◆ Required work
Please filter the listing below and copy out the lines that hold "KubeAuth".
____________
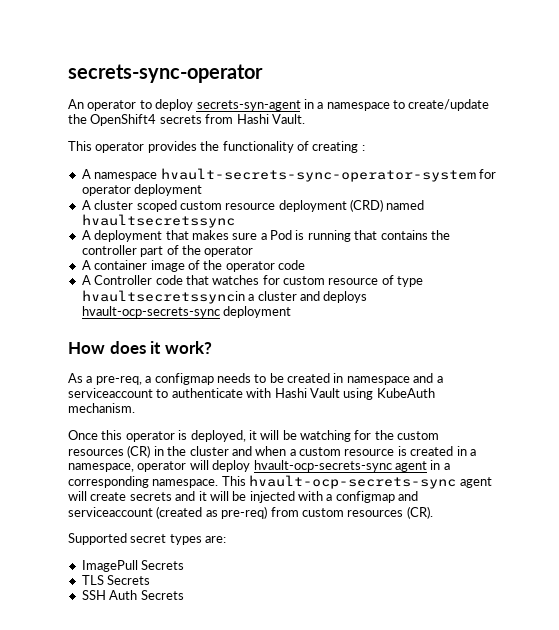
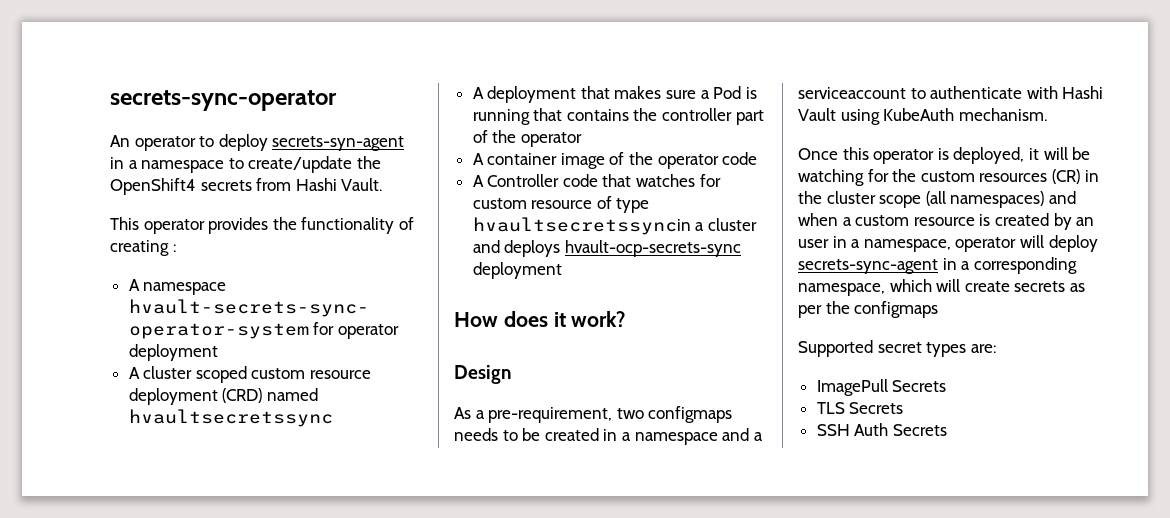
+ Design
- As a pre-req, a configmap needs to be created in namespace and a serviceaccount to authenticate with Hashi Vault using KubeAuth mechanism.
+ As a pre-requirement, two configmaps needs to be created in a namespace and a serviceaccount to authenticate with Hashi Vault using KubeAuth mechanism.
- Once this operator is deployed, it will be watching for the custom resources (CR) in the cluster and when a custom resource is created in a namespace, operator will deploy hvault-ocp-secrets-sync agent in a corresponding namespace. This hvault-ocp-secrets-sync agent will create secrets and it will be injected with a configmap and serviceaccount (created as pre-req) from custom resources (CR).
+ Once this operator is deployed, it will be watching for the custom resources (CR) in the cluster scope (all namespaces) and when a custom resource is created by an user in a namespace, operator will deploy secrets-sync-agent in a corresponding namespace, which will create secrets as per the configmaps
____________
◆ Answer to the problem
- As a pre-req, a configmap needs to be created in namespace and a serviceaccount to authenticate with Hashi Vault using KubeAuth mechanism.
+ As a pre-requirement, two configmaps needs to be created in a namespace and a serviceaccount to authenticate with Hashi Vault using KubeAuth mechanism.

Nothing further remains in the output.